Taxa sancionatória excepcional;
âmbito de aplicação


1. O sumário de STJ 2/2/2022 (103/06.8TBMNC-E.G1.S1) é o seguinte:

I - A figura da taxa de justiça sancionatória excepcional prevista no art. 531.º do CPC tem a ver com a dedução de pretensões (substantivas ou processuais), incidentes ou recursos manifestamente improcedentes, revelando, de forma clara e inequívoca, o frontal desrespeito pelas regras de prudência ou diligência que eram exigíveis à parte, dando por isso azo a uma actividade judiciária perfeitamente inútil, com prejuízo para a utilização desnecessária dos (limitados) meios do sistema judicial e absoluto desperdício de tempo, sem que seja verdadeiramente prosseguido qualquer desígnio sério e minimamente entendível e/ou atendível.

II - Justifica-se a aplicação da taxa de justiça sancionatória excepcional quando os inúmeros requerimentos, incidentes e pretensões apresentados pela parte, têm todos o mesmo denominador comum: a total e absoluta falta de cabimento e suporte legal para cada um deles, verificando-se uma lamentável situação de evidente abuso do direito de acção, exercido à revelia e contra as regras processuais a que era suposto obedecer, bem demonstrado pela uniformidade nas várias instâncias judiciais quanto ao invariável desatendimento do que é infundadamente pedido nos autos.

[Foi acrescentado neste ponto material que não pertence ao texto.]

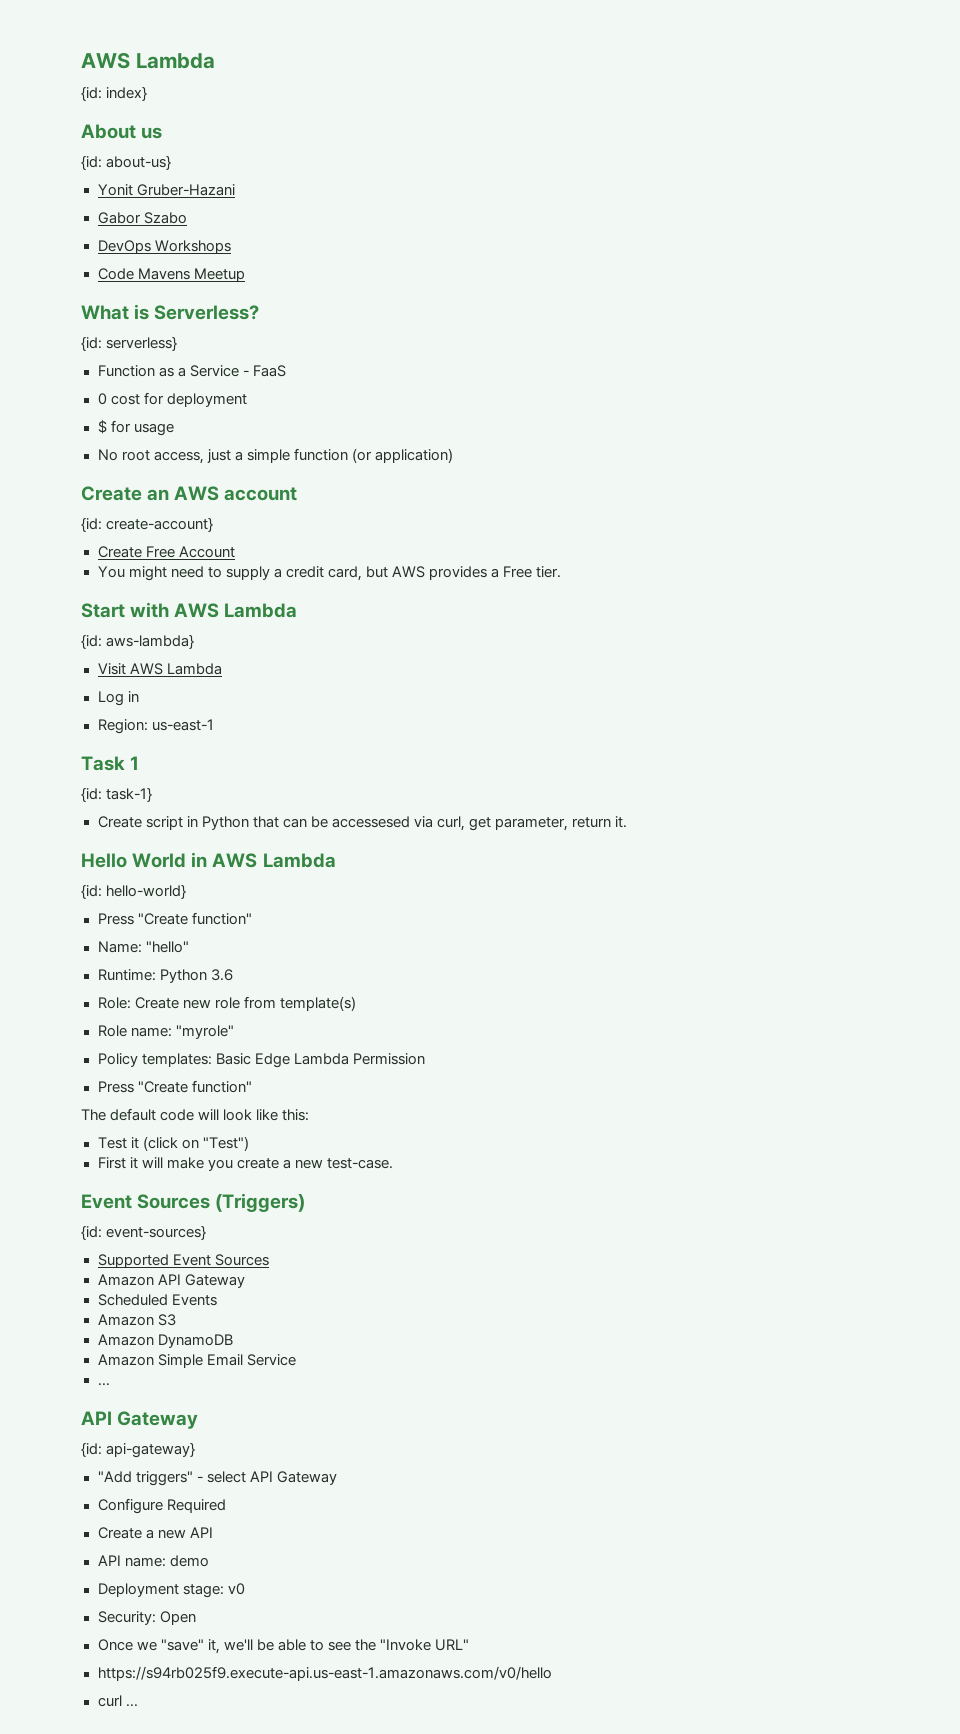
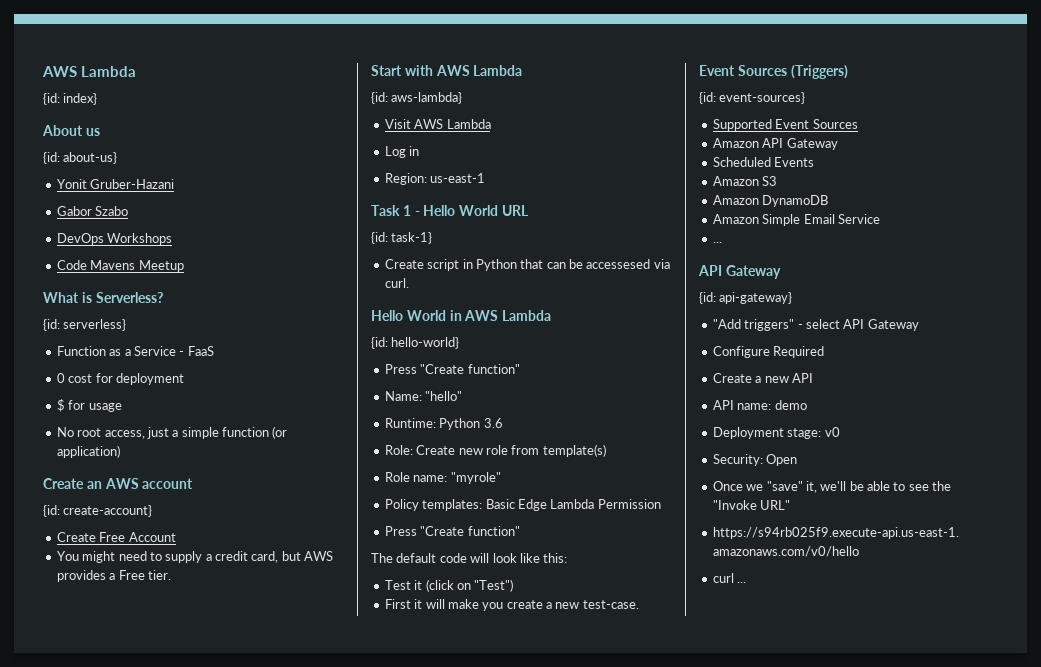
(140, 763) none -> [414,205,529,216] - Hello World URL
[436,816,628,831] curl, get parameter, return it. -> [384,278,409,288] curl.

III - É precisamente para tentar pôr cobro a este tipo de anómala e patológica litigância que se encontra legalmente prevista a taxa de justiça sancionatória excepcional, ou seja, para desincentivar a utilização de expedientes processuais sem nenhum tipo de critério, nem razoabilidade mínima, obrigando o sistema judicial a gastar inutilmente o seu tempo e os seus meios com uma actividade completamente contraproducente e adversa ao respeito pelos comandos legais a que seria suposto encontrar-se estritamente vinculada.

2. Na fundamentação do acórdão afirma-se o seguinte:

"III – QUESTÕES JURÍDICAS ESSENCIAIS DE QUE CUMPRE CONHECER.

1- Condenação em multa pela apresentação de documento com as alegações de recurso de apelação.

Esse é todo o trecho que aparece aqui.